**STORED DATA**
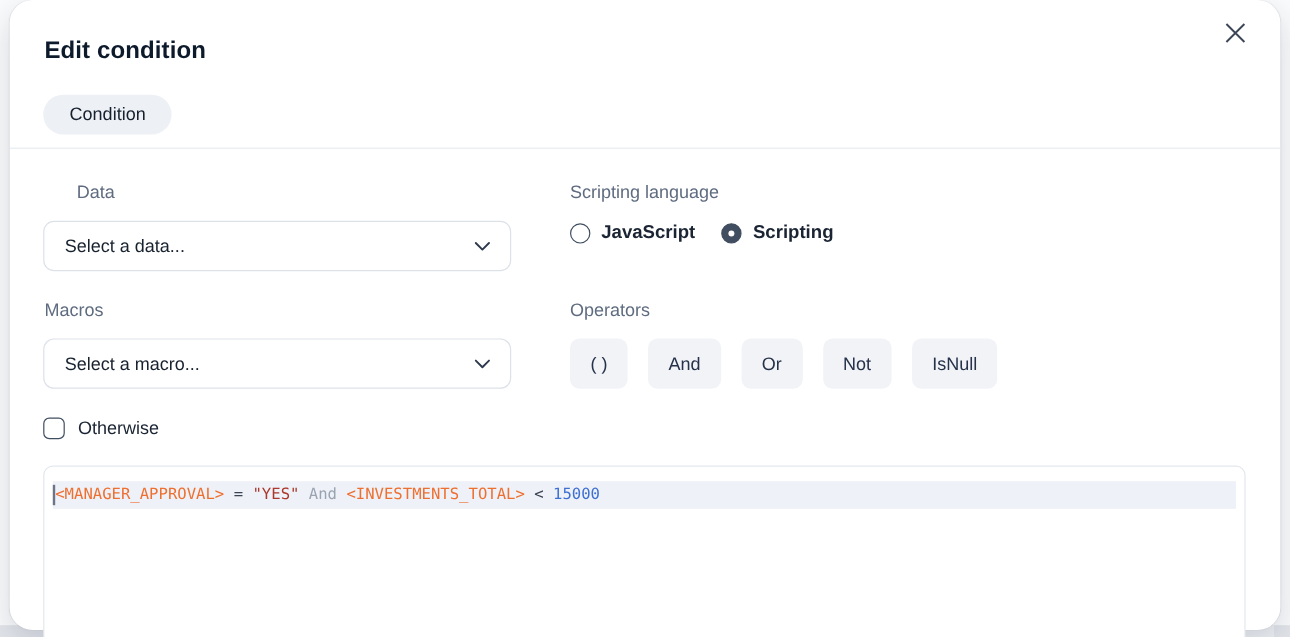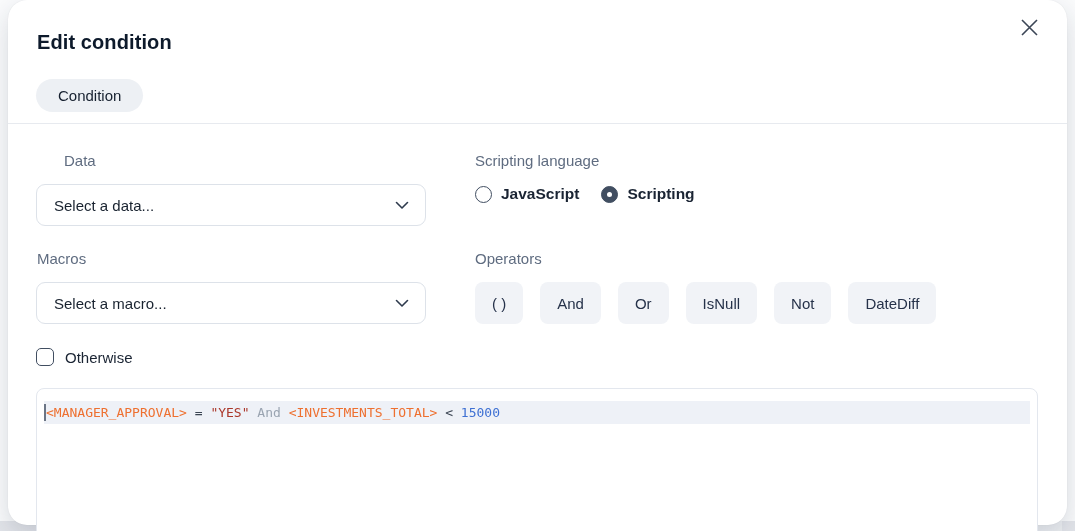"IsNull" button.op-btn { order: before "Not" -> after "Not" }
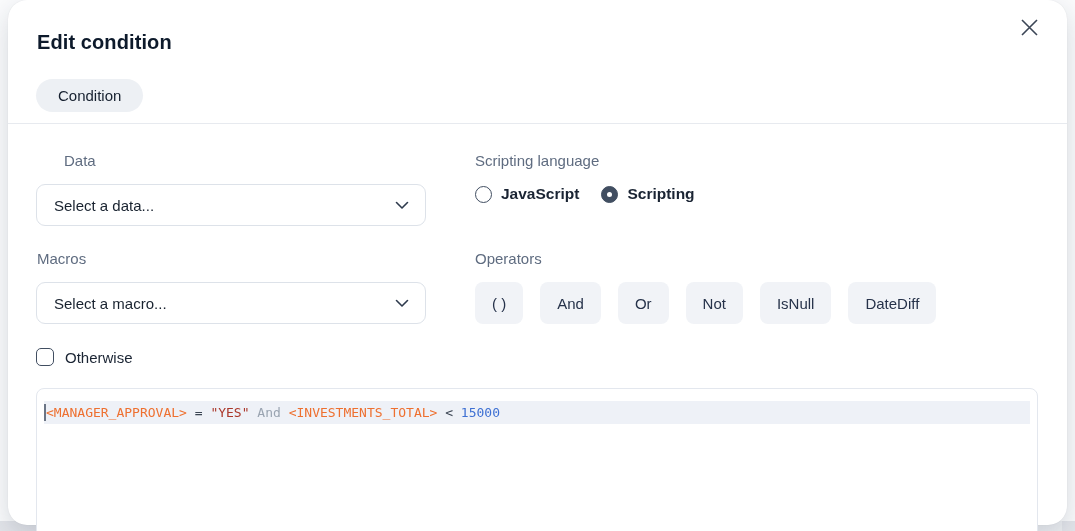"DateDiff" button.op-btn { html: <button>DateDiff</button> -> none }
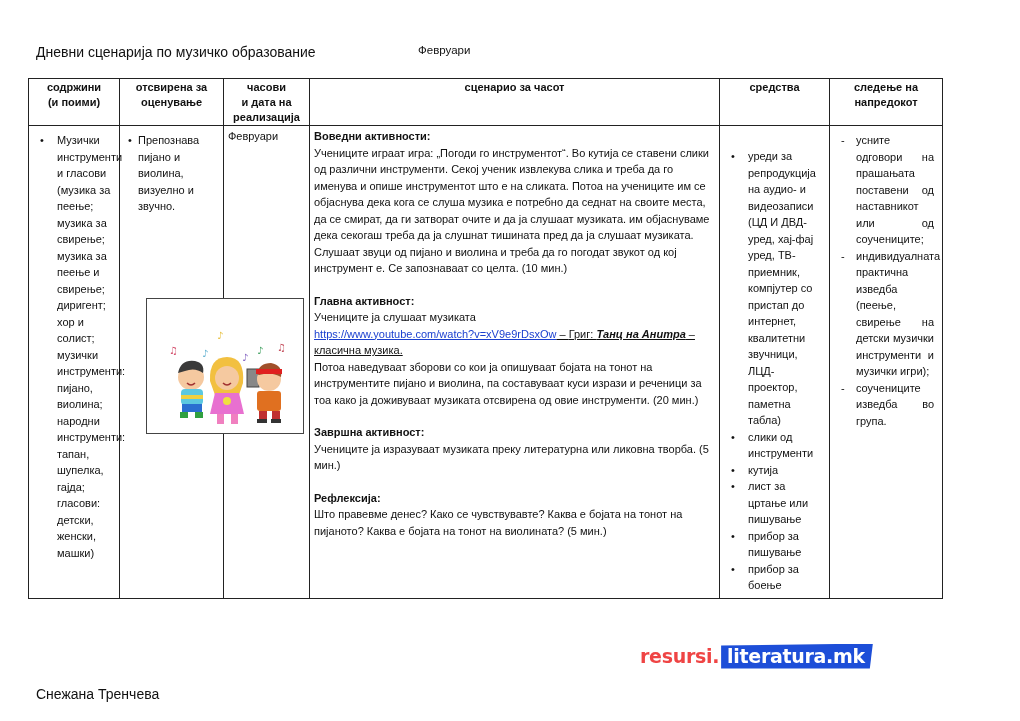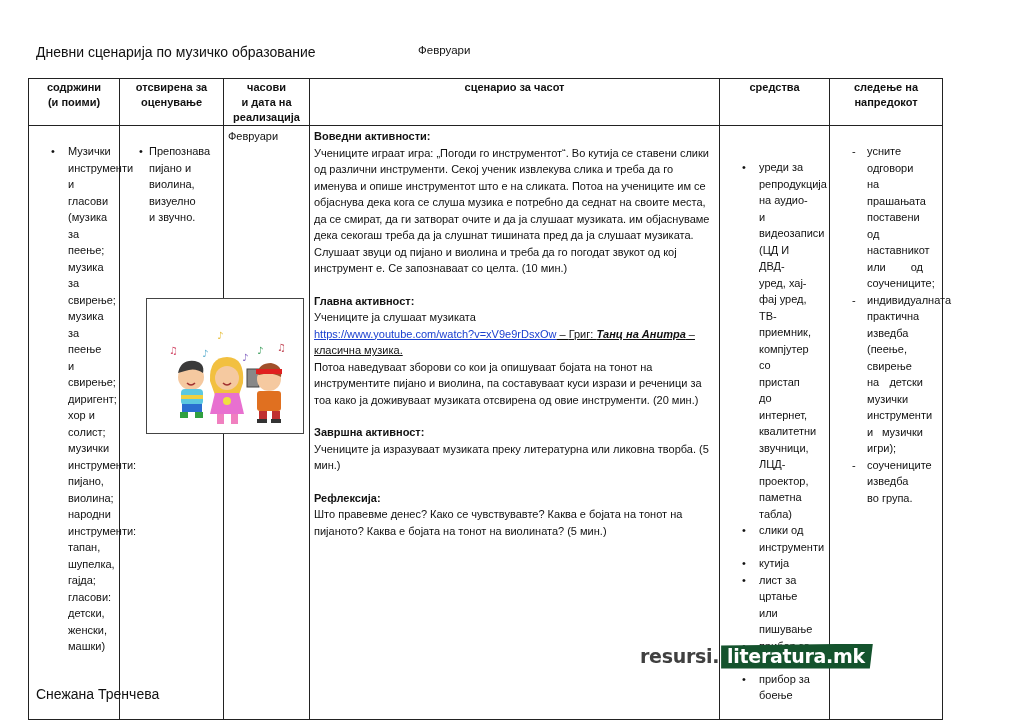"Музички инструменти и гласови (музика" ul { margin: 15px -> 4px }
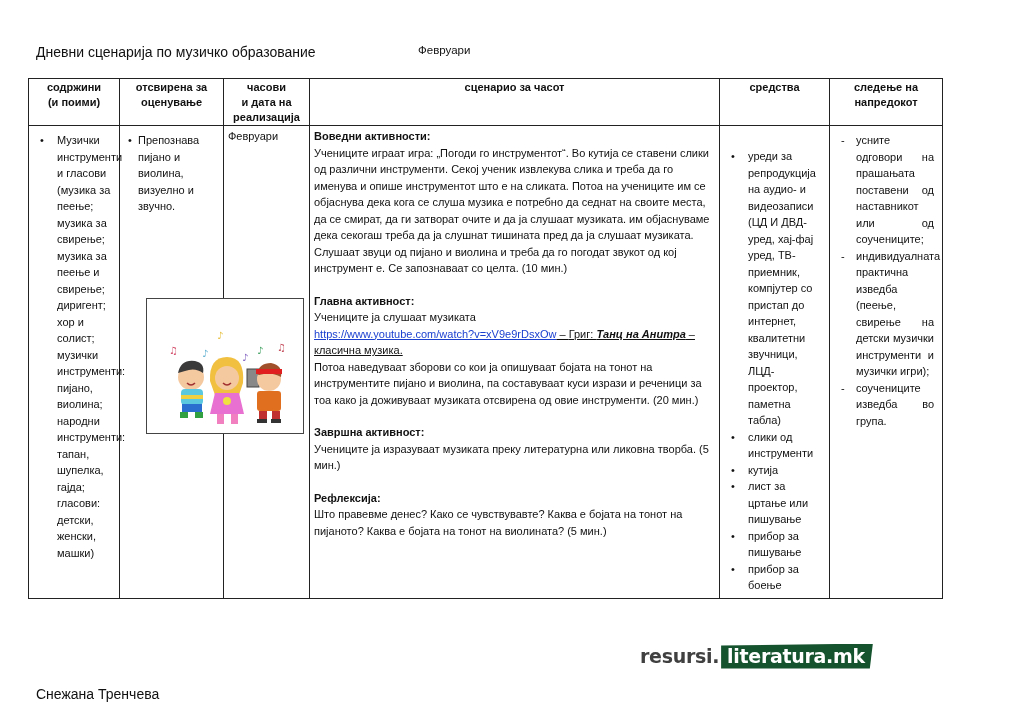"resursi." .logo-a { color: #404040 -> #ef4444 }
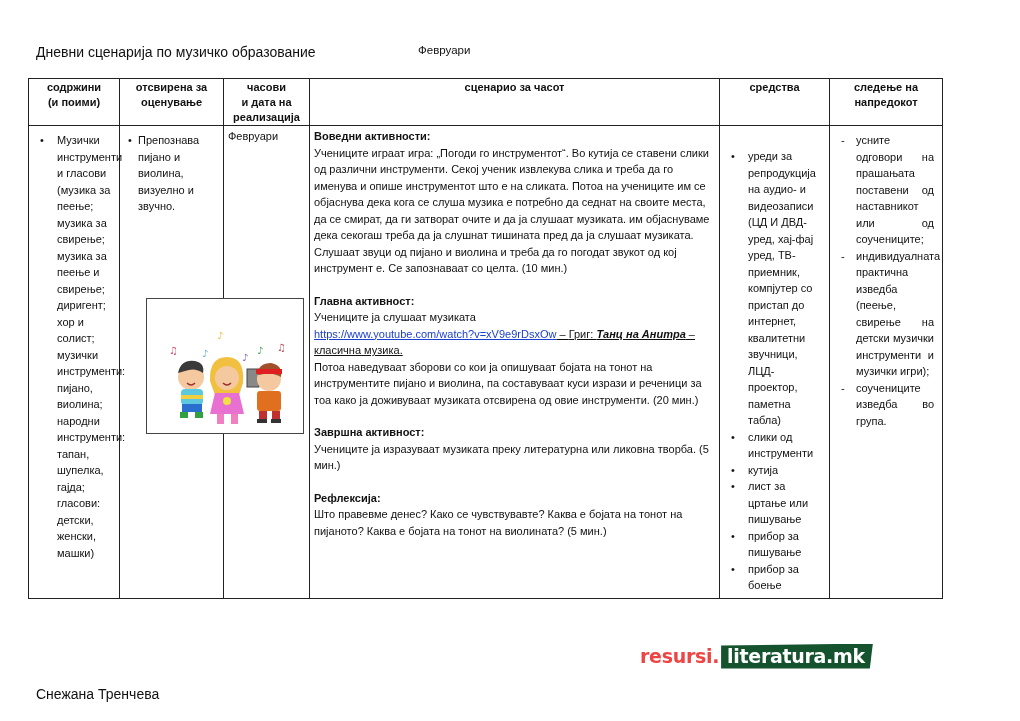"literatura.mk" span.logo-b { background: #14532d -> #1d4ed8 }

**WORK REQUEST**
Copy exactly the lines from the line that has "html: <button>DateDiff</button> ->" through the last line of the entries above, inclusive, and no others. Pictures do not go in the copy.

**SOLUTION FOR THIS EXERCISE**
"DateDiff" button.op-btn { html: <button>DateDiff</button> -> none }
"Музички инструменти и гласови (музика" ul { margin: 15px -> 4px }
"resursi." .logo-a { color: #404040 -> #ef4444 }
"literatura.mk" span.logo-b { background: #14532d -> #1d4ed8 }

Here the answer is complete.